Bienne vue par Robert Walser Deutsch

7. Dimanche

Faubourg du Lac, Pavillon Felseck

Extrait de Le rocher, lu par Pascale Güdel.

C’était un soir d’été. L’air était doux. Une brise tiède et légère soufflait sur le rocher où se dresse le pavillon blanc. Il ressemble à un petit temple grec, et on peut déjà le voir de loin à sa manière de s’élancer des buissons verts.
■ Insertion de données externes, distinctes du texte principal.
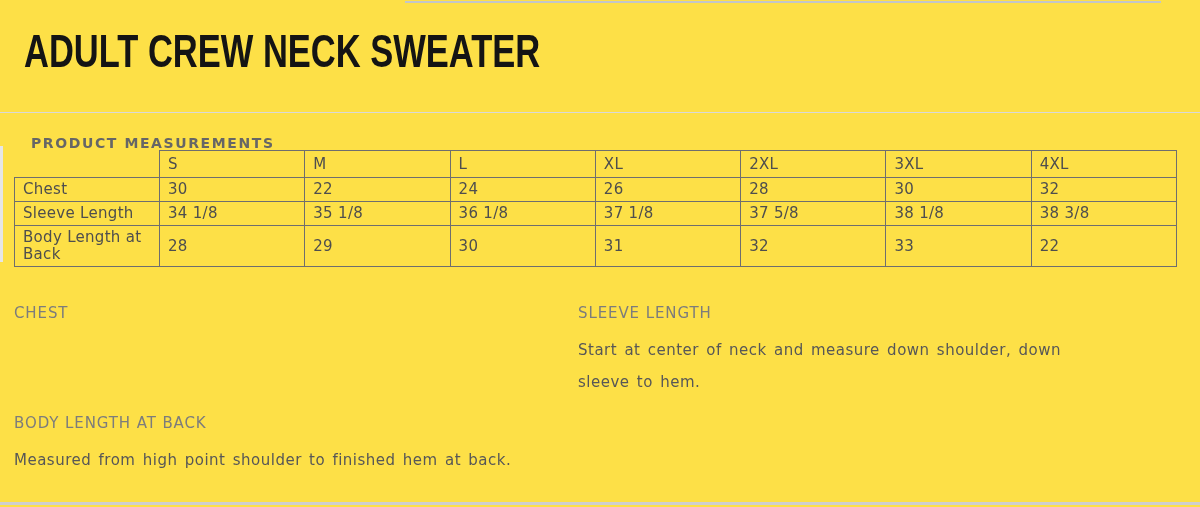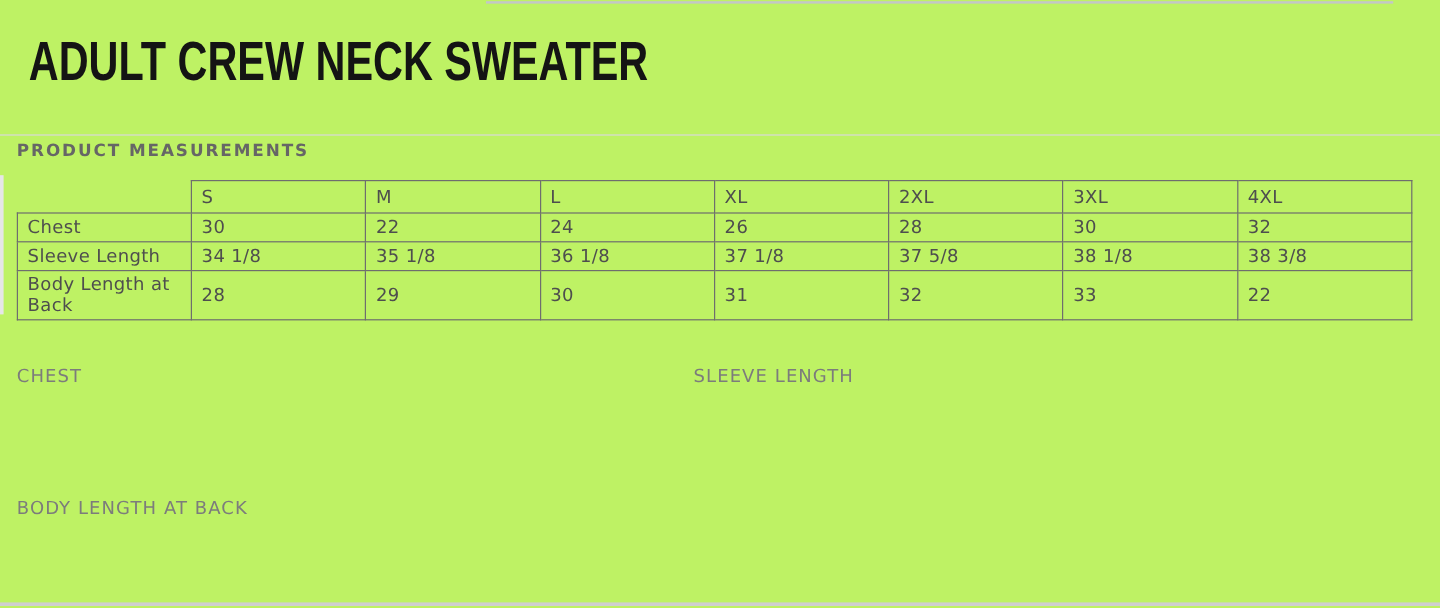"ADULT CREW NECK SWEATER" .page { background: #bef264 -> #fde047 }
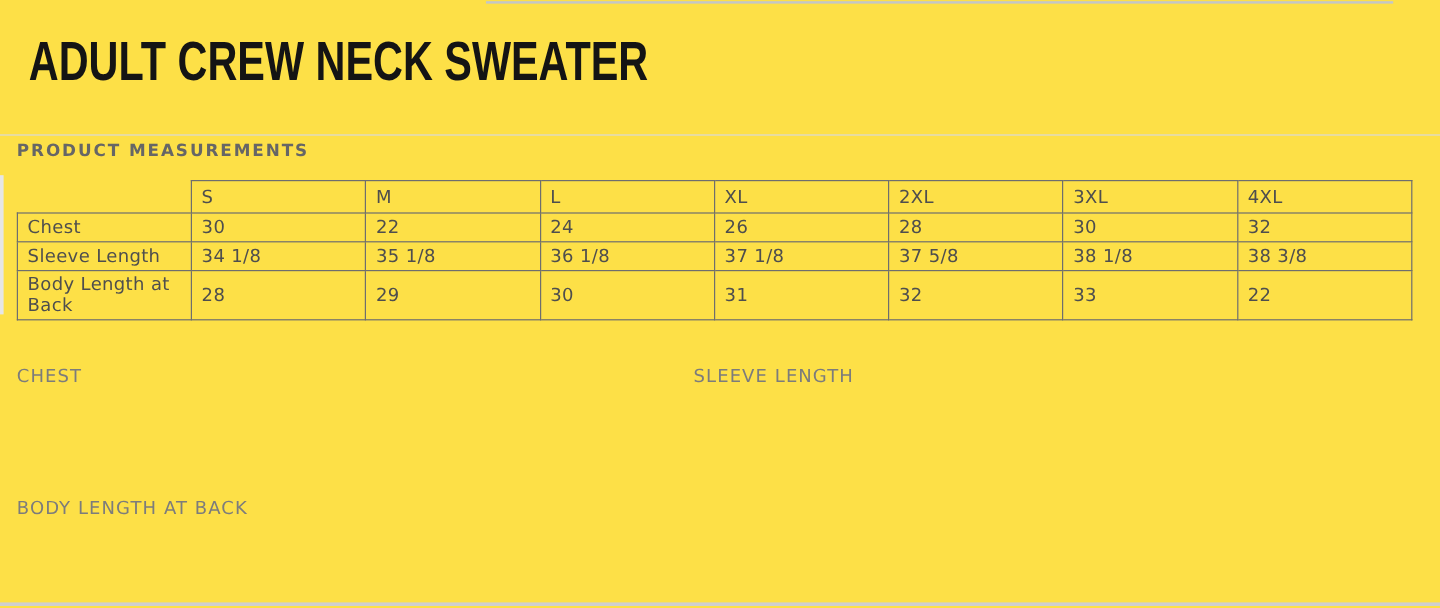"PRODUCT MEASUREMENTS" .section-heading { margin: 0 -> 17px }
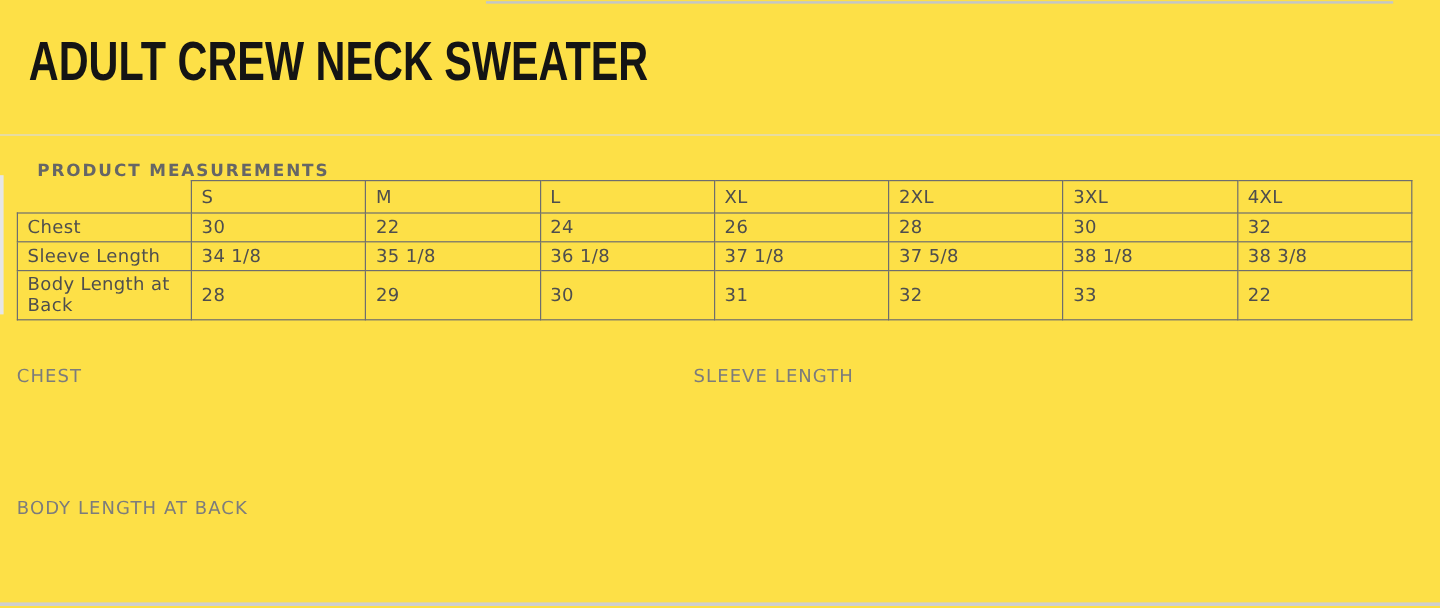"Start at center of neck" p.def-text { html: none -> <p>Start at center of neck and measure down shoulder, down sleeve to hem.</p> }
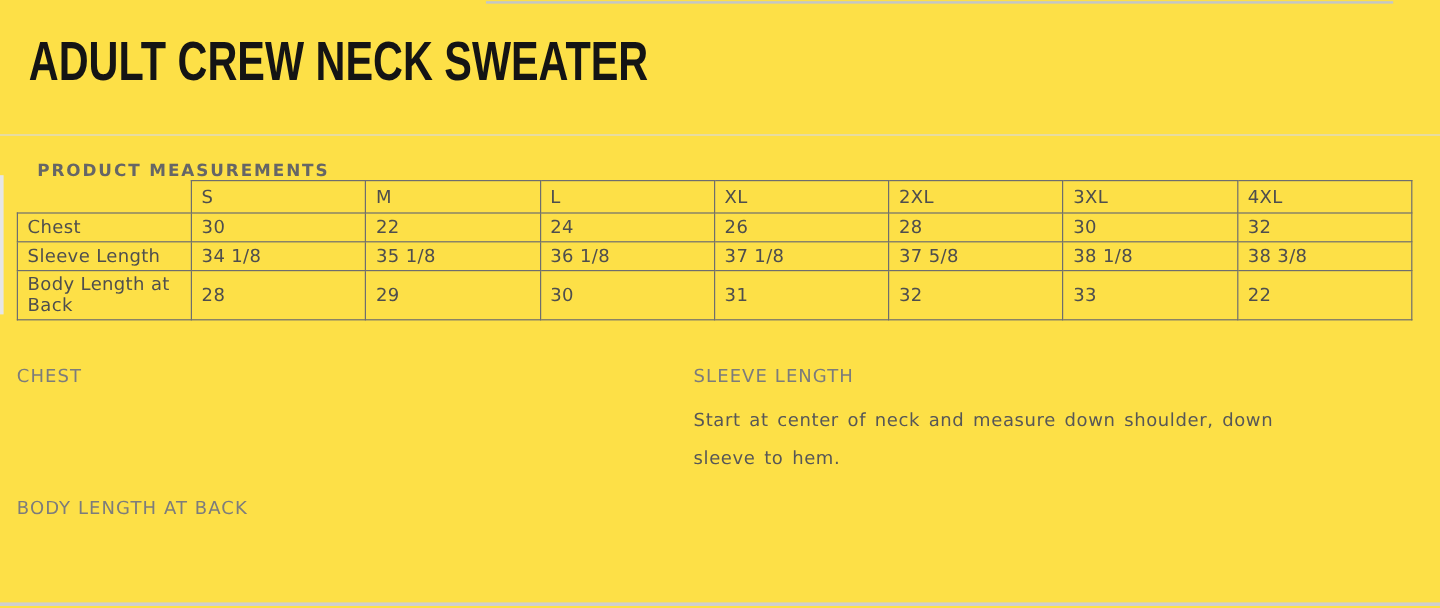"Measured from high point shoulder" p.def-text { html: none -> <p>Measured from high point shoulder to finished hem at back.</p> }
Le rocher surplombe à pic la rive de notre lac. Seuls d’étroits sentiers y conduisent et c’est pourquoi il faut attentivement regarder ses pas. Aujourd’hui, par ce beau soir d’été, toutes sortes de gens tranquilles, des hommes comme des femmes, étaient accoudés à la balustrade du pavillon et regardaient vers la profondeur colorée du crépuscule, là où le lac s’étendait dans son éclat, caressé par la chaleur et les brises du soir. Dans les reflets de son immobilité, l’eau ressemblait à un charmant miroir, et ceux qui regardaient là, en bas, n’étaient guère à même de contempler avec suffisamment d’attention et de ferveur la grande et belle image et de s’y fondre. […] Tout était si vaste, si calme, si chaud. Comme timide, le vent léger soufflait d’un vague lointain. […] L’obscurité qui gagnait peu à peu, tandis que la clarté du jour se perdait dans un or sombre, était d’une beauté infinie, extraordinaire. […] Un bruit de voix et de chants, d’où jaillissaient, chauds et magiques, les sons d’une petite harpe, montait du lac vers le rocher, duquel on pouvait voir, en bas, les nacelles et les barques glisser sur l’eau délicate. Sur un promontoire qui formait un audacieux et gracieux lieu de plaisirs, un jeune homme et une jeune fille, heureux dans la beauté du soir d’été, étaient allongés, étroitement enlacés.